Рядом с импровизированной кроватью, подобно солдатам императорской гвардии, стояли три пустых бутылки вина и одна початая. Я распознал в них каннонау родом из Сардинии и какое-то из крымских, так и не ставших дешевле импортных. Дополнял боевую единицу грозный офицер – пузатая бутылка из-под брюта, в горлышко которой зачем-то была воткнута свеча. Мало того что просто воткнута, так она еще и горела, заставляя пространство комнаты пульсировать в унисон с медленно угасающим пламенем. В воздухе витал еле уловимый аромат благовоний. Пытаясь понять, что же это за запах, я никак не мог отделаться от ассоциаций с православным храмом…
– Вадим, мать твою! Это ладан, что ли?! Откуда ты его вообще взял?
– И, войдя в дом, увидели Младенца с Мариею, Матерью Его, и, пав, поклонились Ему; и, открыв сокровища свои, принесли ему дары: золото, ладан и смирну, – донеслось с кухни монотонно-гнусаво.
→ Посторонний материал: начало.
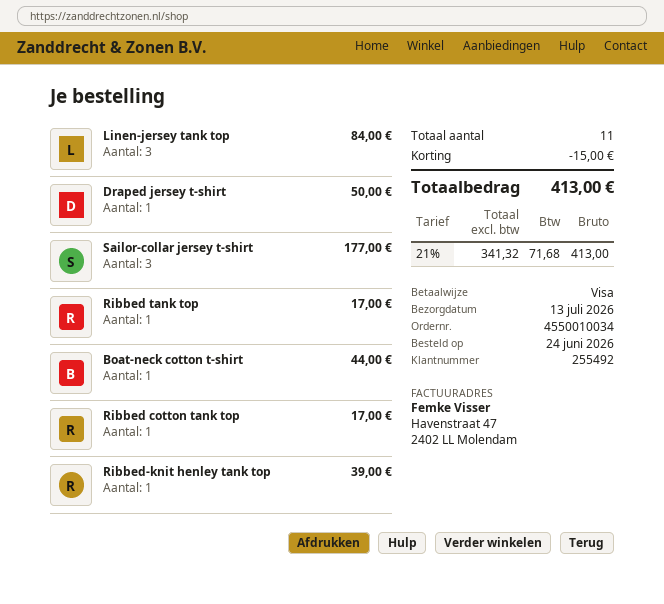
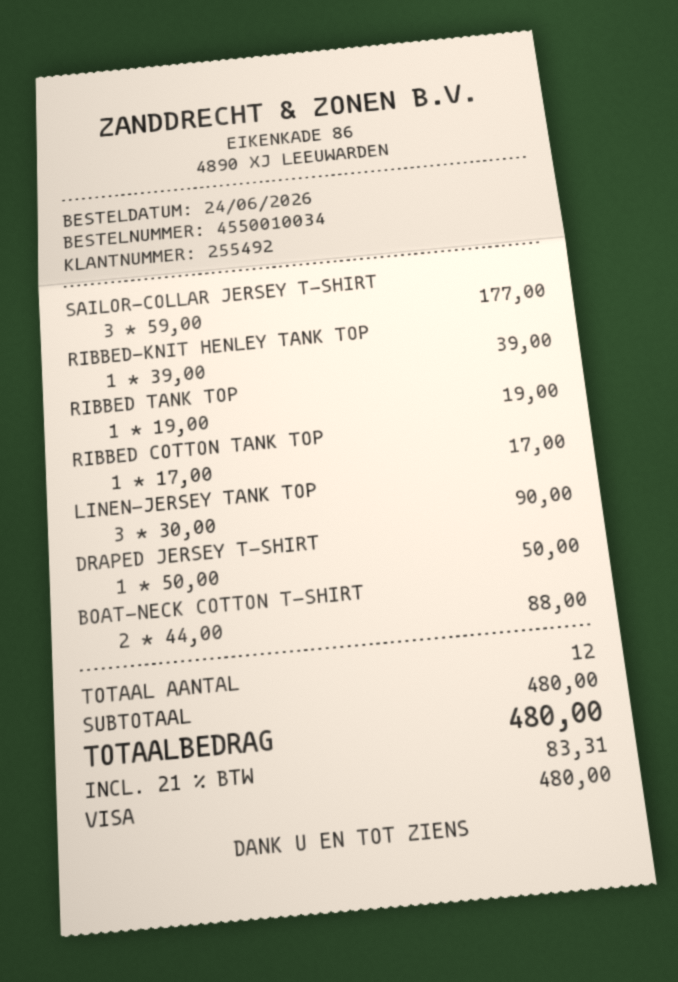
Linen-jersey tank top: 3 for 84.00 -> 3 for 90.00
Ribbed tank top: 1 for 17.00 -> 1 for 19.00
Boat-neck cotton t-shirt: 1 for 44.00 -> 2 for 88.00
total quantity: 11 -> 12
discount: 15.00 -> none
tax: 21% = 71.68 -> 21% = 83.31
total: 413.00 -> 480.00

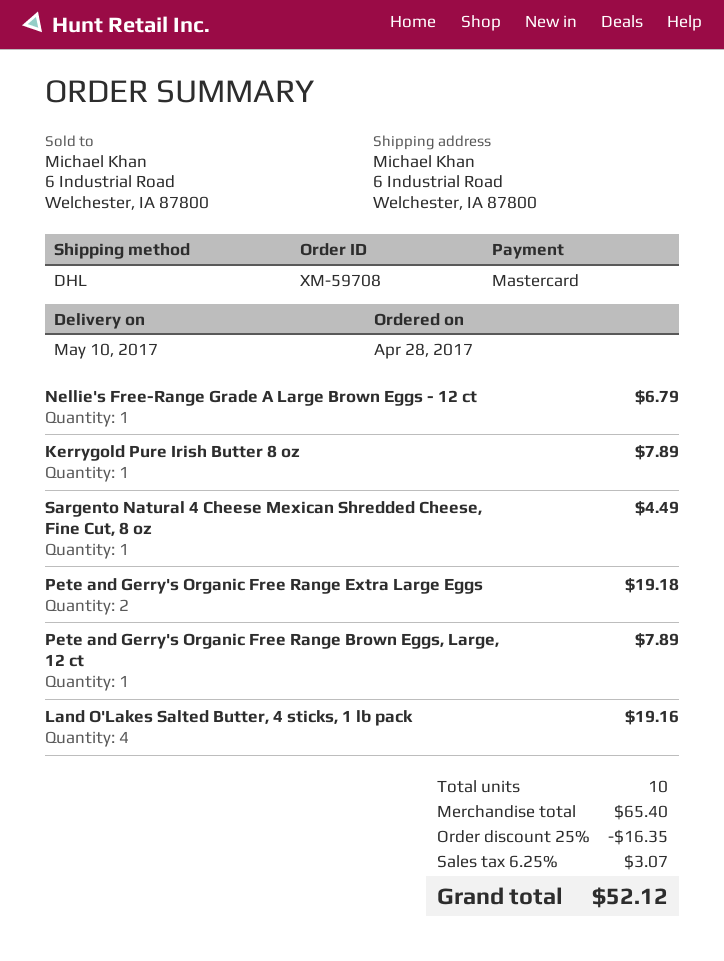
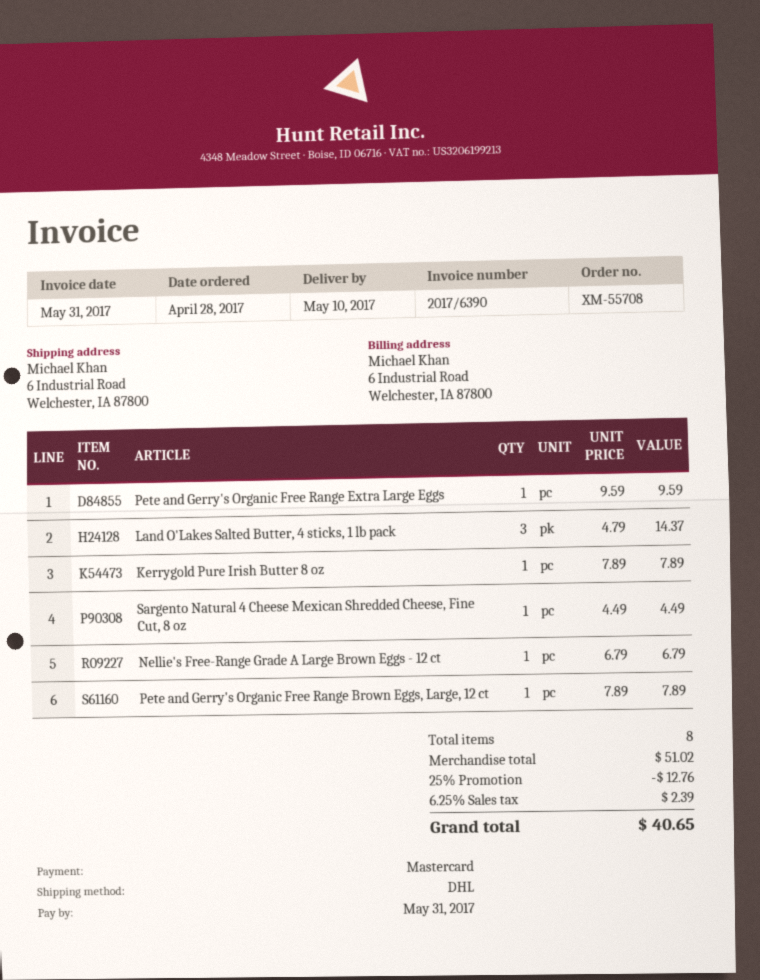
order number: XM-59708 -> XM-55708
Pete and Gerry's Organic Free Range Extra Large Eggs: 2 for 19.18 -> 1 for 9.59
Land O'Lakes Salted Butter, 4 sticks, 1 lb pack: 4 for 19.16 -> 3 for 14.37
total quantity: 10 -> 8
subtotal: 65.40 -> 51.02
discount: 25% = 16.35 -> 25% = 12.76
tax: 6.25% = 3.07 -> 6.25% = 2.39
total: 52.12 -> 40.65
По мере продвижения вглубь гостиной посетитель мог увидеть две приоткрытые двери. За одной из них скрывалась ничем не примечательная спальня. Рубашка на спинке стула, шкаф, комод с зеркалом и сдвинутыми в кучу разноцветными флаконами, среди которых мне удалось выделить лишь туалетную воду и духи родственницы, уехавшей на юг. Обои мягкого светло-зеленого цвета, беленый потолок и люстра, плафоны которой копировали какие-то экзотические цветы. Но самой колоритной деталью была та, которую привнес уже Вадим: над изголовьем слегка помятой кровати призывала выйти в тыл австриякам фигура Бонапарта с пылающими глазами на репродукции знаменитой «Наполеон на перевале Сен-Бернар» Луи Давида. Впрочем, спальню гостям вроде меня посещать было без надобности. Куда более интересной представлялась вторая комната, которую Вадим именовал не иначе как кабинетом.